Felicity Castagna - No More Boats

A review of Felicity Castagna’s ‘No More Boats’

Castagna, Felicity. No More Boats. 2017. Artarmon: Giramondo Publishing. RRP: $26.95. 232pp. ISBN: 9781925336306

Jen Bowden


 

It’s 2001 in Felicity Castagna’s No More Boats. Over 400 refugees are sitting in a boat off the shoreline of Australia on the Norwegian container ship Tampa, awaiting their fate after being rescued from a sinking boat. The Howard government of Australia has refused them entry to the country; the ship is not even permitted to dock. The whole situation creates a new tension between Australia as a welcoming and diverse country with a reputation as being a haven for migrants, and an Australia that’s uncertain as to just how open its borders should be.

It’s among this turmoil that Felicity Castagna opens the doors to a family home in a quiet Sydney suburb. The narrative follows the Martone family: father Antonio, forced to retire after an accident at work that killed his friend; mother Rose, ‘the Australian-born daughter of an English Rose’ (128); daughter Clare, a disgraced teacher with an unsettled social life; and son Francis, a lazy stoner interested only in getting drunk and getting laid. As the events on the Tampa start to unfold, so the Martone family begins to unravel. Italian-born Antonio, watching the events, continually rejects his own migrant past, refusing to even acknowledge the multiculturalism of their family unit: ‘Clare had made a collage of images of Italy for multicultural day at her school once, and he’d just stared blankly at it and said, “We’re Australian. I’m Australian”.’ (99) His slow slip into a lonely kind of madness becomes the backbone of the novel, as he pushes ever more strongly against any kind of similarity between himself and the boat of people seeking refuge.
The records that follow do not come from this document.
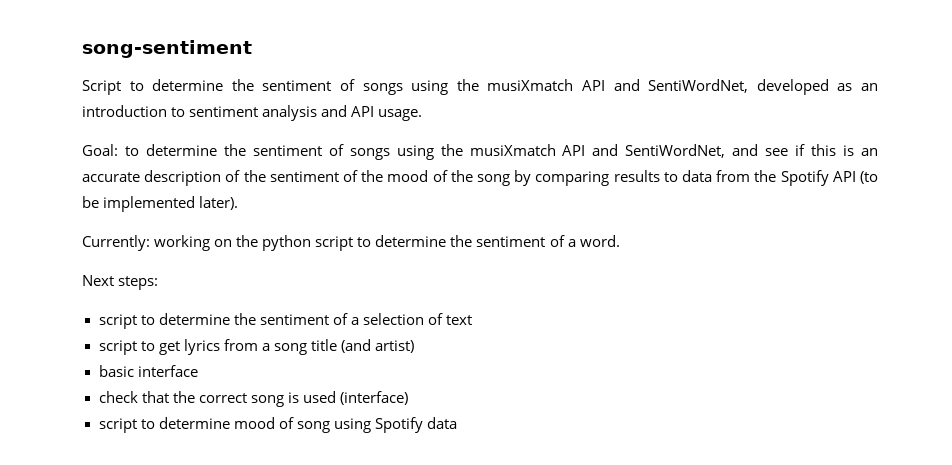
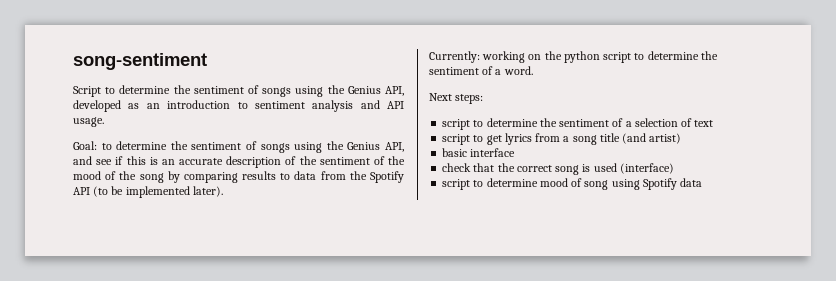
[487,79,749,93] musiXmatch API and SentiWordNet, -> [347,86,404,96] Genius API,
[469,144,726,158] musiXmatch API and SentiWordNet, -> [347,142,404,152] Genius API,

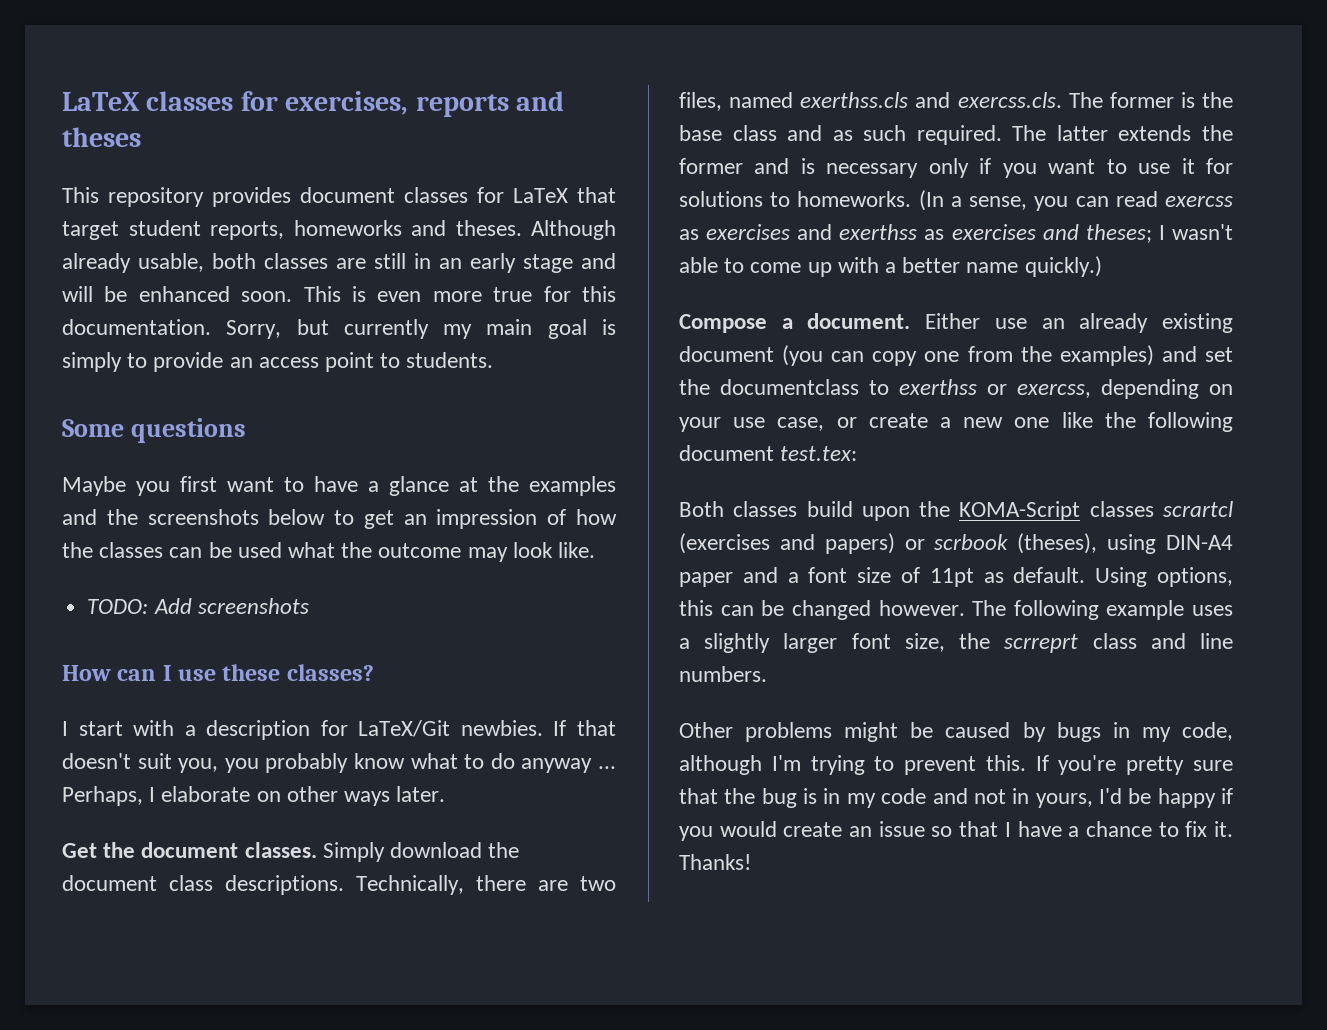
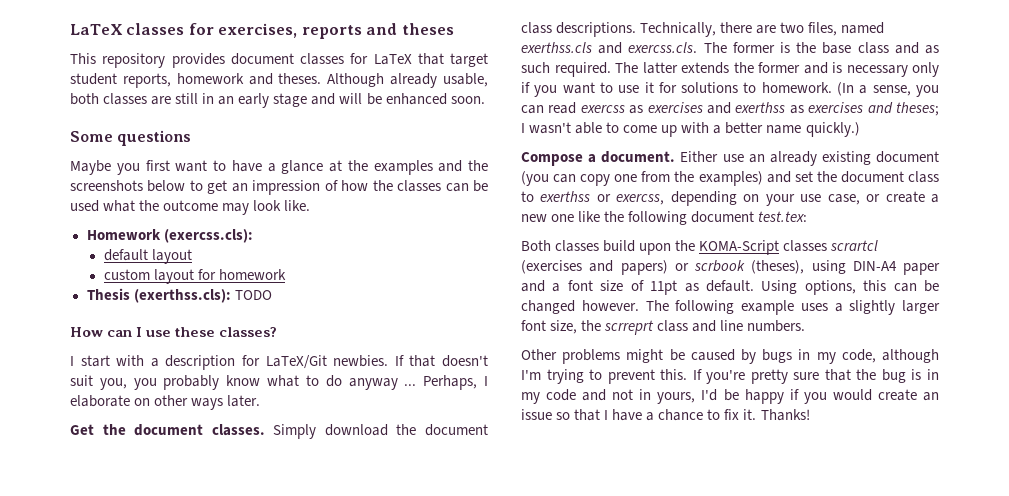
[293,220,402,236] homeworks -> [176,73,244,84] homework
[303,286,616,302] [62,319,616,339] [62,352,494,372] This is even more true for this documentation. Sorry, but currently my main goal is simply to provide an access point to students. -> (485, 100) none
[87,598,309,614] TODO: Add screenshots -> [86,229,253,243] [103,249,193,264] [103,269,287,284] [86,288,272,303] Homework (exercss.cls): // default layout // custom layout for homework // Thesis (exerthss.cls): TODO
[797,191,912,207] homeworks. -> [761,82,832,93] homework.
[720,379,859,395] documentclass -> [840,171,939,183] document class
Ideas of home and belonging are at the centre of Castagna’s narrative. Each member of the Martone family perceives that shared physical space in a different way. For Francis, it’s another place to crash that lacks the nurturing childhood sensations one would associate with a family home:

‘So, maybe he should have stayed home after it all blew up, or maybe he should have gone home eventually, but there were better things to do and besides who ever wanted to be at home anyway?’ (63)
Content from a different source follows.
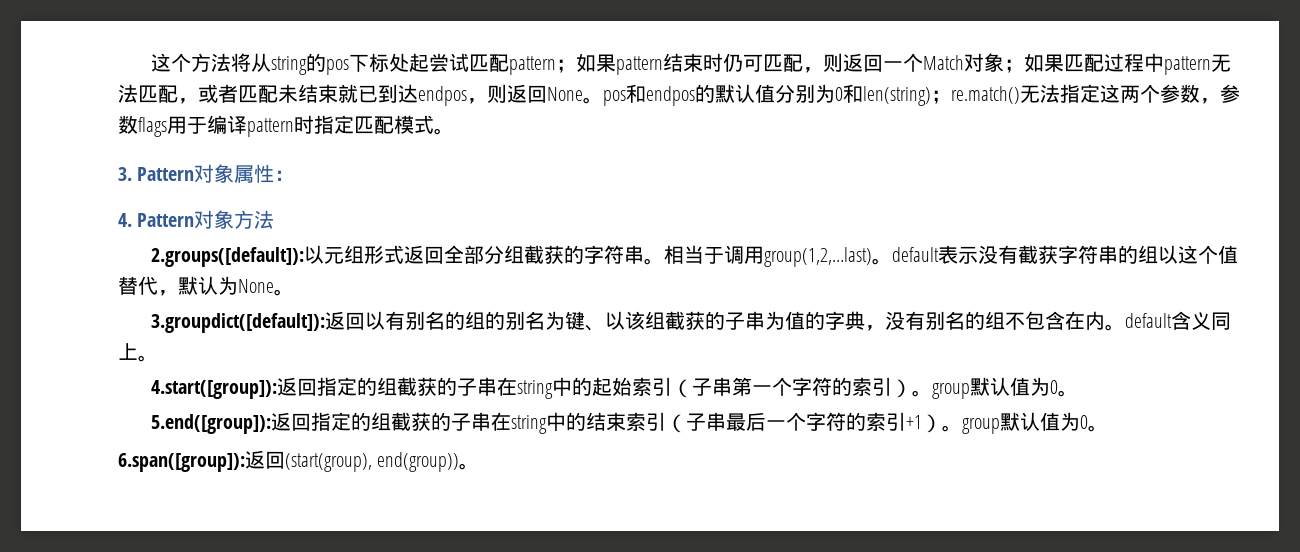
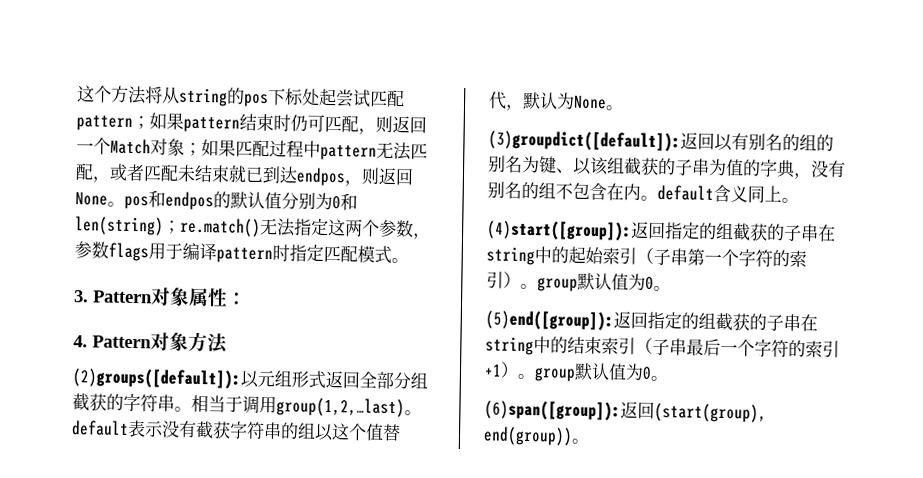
[151,247,305,267] 2.groups([default]): -> [72,368,241,389] (2)groups([default]):
[151,313,326,333] 3.groupdict([default]): -> [488,130,681,152] (3)groupdict([default]):
[151,380,278,399] 4.start([group]): -> [487,220,632,241] (4)start([group]):
[151,414,272,434] 5.end([group]): -> [485,310,614,331] (5)end([group]):
[118,453,245,472] 6.span([group]): -> [484,400,621,421] (6)span([group]):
Clare, long moved out and independent, dreads the occasional return home that she has to make, viewing it as a form of entrapment in a life she feels she has left in the past, ‘She was sure other families didn’t feel the way hers did—all that pent-up frustration sitting heavy between the walls until it broke out the moment you had the least emotional energy for it’ (58). Rose chooses her own method of escape as Antonio becomes increasingly unhinged. Rather than isolate herself entirely she remains within reach, staying with a friend next door so that she sees her husband daily, but from a distance, so that his edginess has less of an impact.

For Antonio, the house represents everything that he is and that his life has evolved into—it is a symbol that he is Australian. He reminisces about how he ‘built his home with his bare hands… you lived in one room until you could afford another. You used the best materials you could find’ (79-80) A stark contrast emerges between the quality ‘sandstone’ with which Antonio builds his home and the cheaper ‘pressed cardboard’ (80) used to build modern apartment blocks that will eventually, perhaps, house migrants settling in the country. This contrast symbolises Antonio’s defiant attempt to show that he belongs in Australia and is different to those yet to be allowed into the country.

Antonio’s rejection of the world he came from and his slow emotional unravelling is one of the most engaging parts of No More Boats. Castagna has a flair for characterisation that pulls at the emotions. Francis feels hardly worth the bother but his indifference is compelling. Clare isn’t at all likable but garners sympathy because the sense of entrapment in the family unit that she struggles with is something many people will relate to. Rose is frustratingly passive and Antonio is incomprehensible. The complexities of human relationships, whether they be within a family, local community or a nation, are teased out and revealed in all their spiteful, unhinged glory as the plot delves deeper and deeper into questions of welcome, belonging and rejection. It’s a political tale, one that exposes not only wider, national ideologies but also the origins of those perceptions in the nucleus of the Australian family unit. No More Boats is a book that should be read slowly and considerately, because every detail is significant. It’s an engaging and gripping second novel from Castagna (her first, The Incredible Here and Now, won the Prime Minister’s Literature Award (YA) in 2013) and one can only hope that there’s more of the same still to come.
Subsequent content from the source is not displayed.